Thoughts and experiences please. I was considering them, but I've already talked to one grizzlied frogger who hasn't had much luck with the morph.


----------



## AZDR_A (Mar 20, 2004)

Lydia-
We have a pair of Brazilian Cobalts and they are absolutley beautiful. They have laid twice, but both times the eggs went bad. Ours are very bold and out all the time. We have them in the TV room so i spend a lot of time watching them! I am sure if i was to seperate them for a few weeks, they would start breeding again, but i am not in any hurry.


----------



## Guest (May 7, 2004)

Amanda,

That's the technique I use to get azureus to breed. I have several pairs that were stubborn...regardless of how much they ate or how many times they were misted. I simply seperated them for a few days, rearrange their viv a little and upon re-introduction, the response was amazing! Once they got going, stopping them was something else. 

-Bill J.


----------



## AlexB (Feb 15, 2004)

I have a Brazilian Cobalt as my first pdf. I personally cannot say anything about breeding but I know that in my experience, my frog was very hardy. not only that its also beautiful


----------



## JoshKaptur (Feb 17, 2004)

I got my first frogs, brazilian cobalts, from Sean Stewart... and they were a great first frog. Very bold, very colorful, very active... 


Am I the only one disappointed that the adults do not keep the bright orange blaze of the juveniles? Paprika dusting hasn't kept it. I really love the juvenile colors... the younger the better.

JOSH


----------



## Guest (May 11, 2004)

*sean stewarts yellowheads*

Same here, my brazilian yellowheads are from Sean.

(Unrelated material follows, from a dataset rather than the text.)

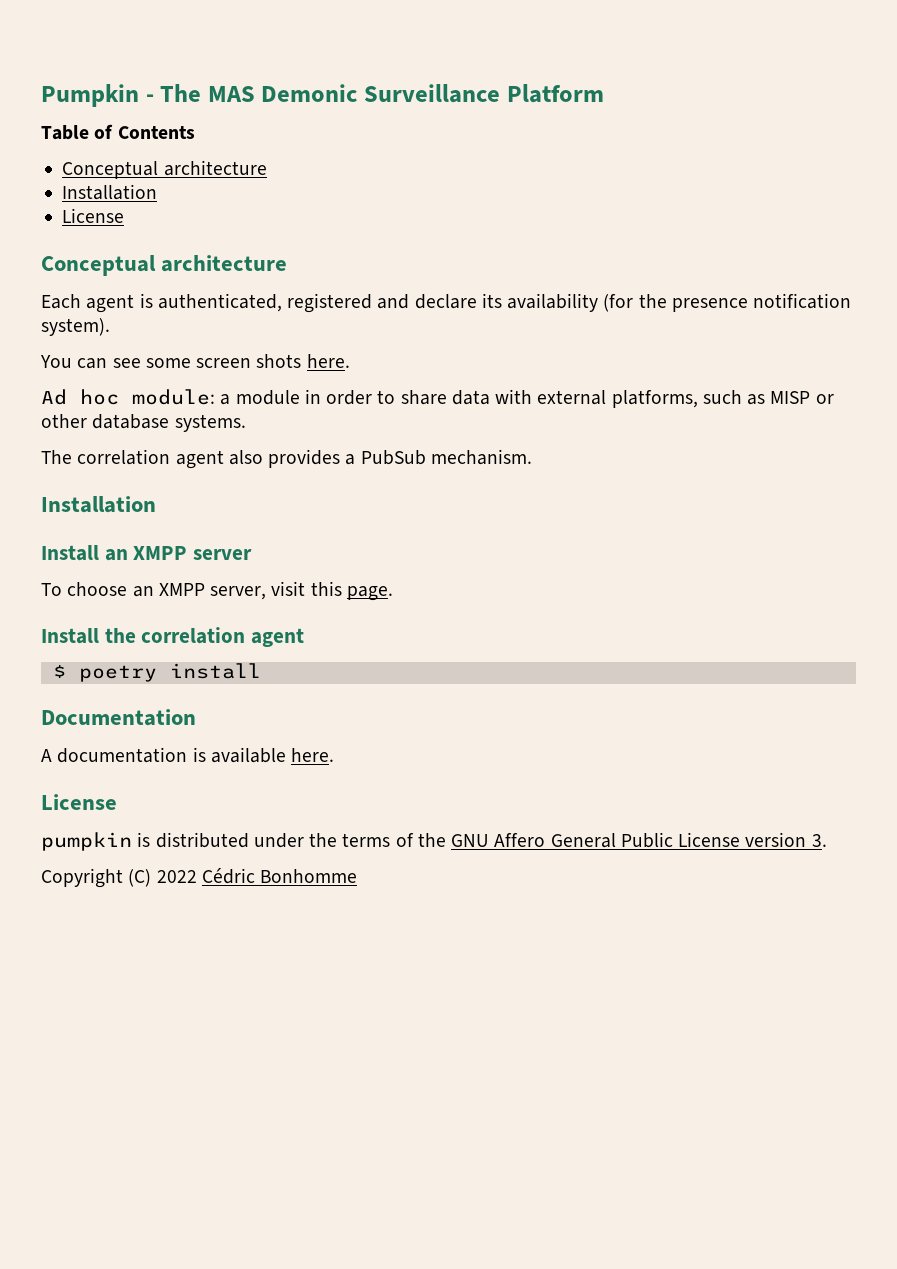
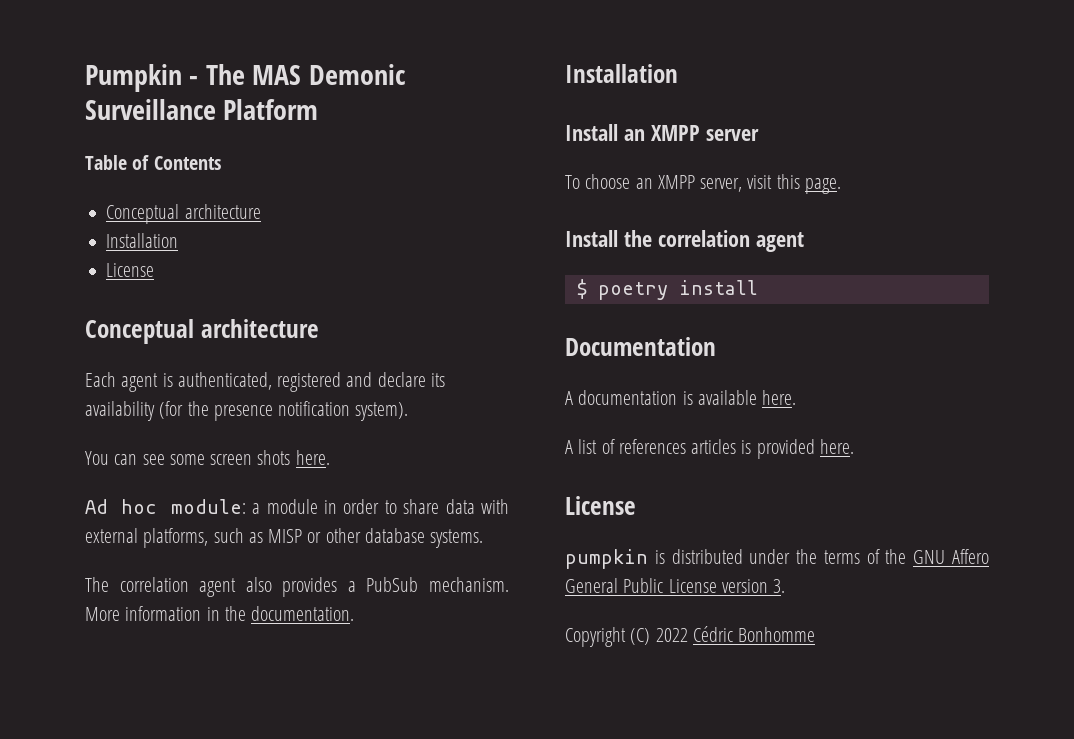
(532, 457) none -> [85,606,355,621] More information in the documentation.
(335, 755) none -> [565,439,854,459] // A list of references articles is provided here.

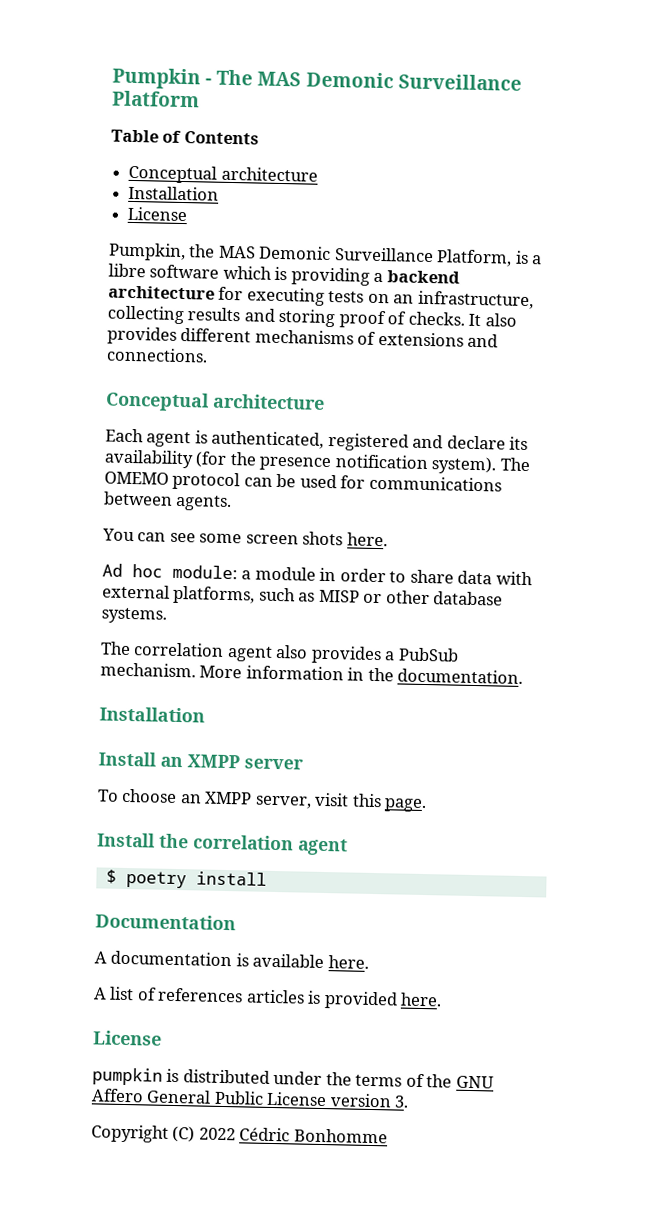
(155, 270) none -> [108,242,543,267] [108,263,460,286] [108,285,534,310] [107,305,517,329] [107,326,499,348] [106,347,208,363] // Pumpkin, the MAS Demonic Surveillance Platform, is a libre software which is providing a backend architecture for executing tests on an infrastructure, collecting results and storing proof of checks. It also provides different mechanisms of extensions and connections.
(409, 411) none -> [499,457,531,472] [104,471,502,492] [103,491,233,512] The OMEMO protocol can be used for communications between agents.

I can't speak highly enough about them. They are active and ravenous. 
These guys are little vacuum cleaners, they never stop eating.

I think you are right though, the bright orange coloration diminishes in adulthood. The head is still orange but it is not as vivid as it used to be.


----------



## jbeetle (Feb 8, 2004)

I also got my brazilian yellowheads from Sean, and they are great. I know that some have more orange then others from the get go, natural variation... but so far mine still have nice orange crests. The one is very large now (I would wager close to adult size) and still has a nice orange crest. I dust with paprika and also add it to my ff medium from time to time, just in case anyone was wondering. But back to the original post; I think they are great tincs and so far their care isn't any more difficult then any other tinc morph. I can't say much about breeding them... maybe one day  . They are a very beautiful and bold tinc in my experience and opinion.


----------



## Guest (May 12, 2004)

*thanks*

I actually was considering some from Stewart. I was eyeing his holdbacks until I found out that they're only a few weeks older than his froglets. $25 extra per frog for a few weeks seemed a tad steep for me. He must be charging extra for the orange then...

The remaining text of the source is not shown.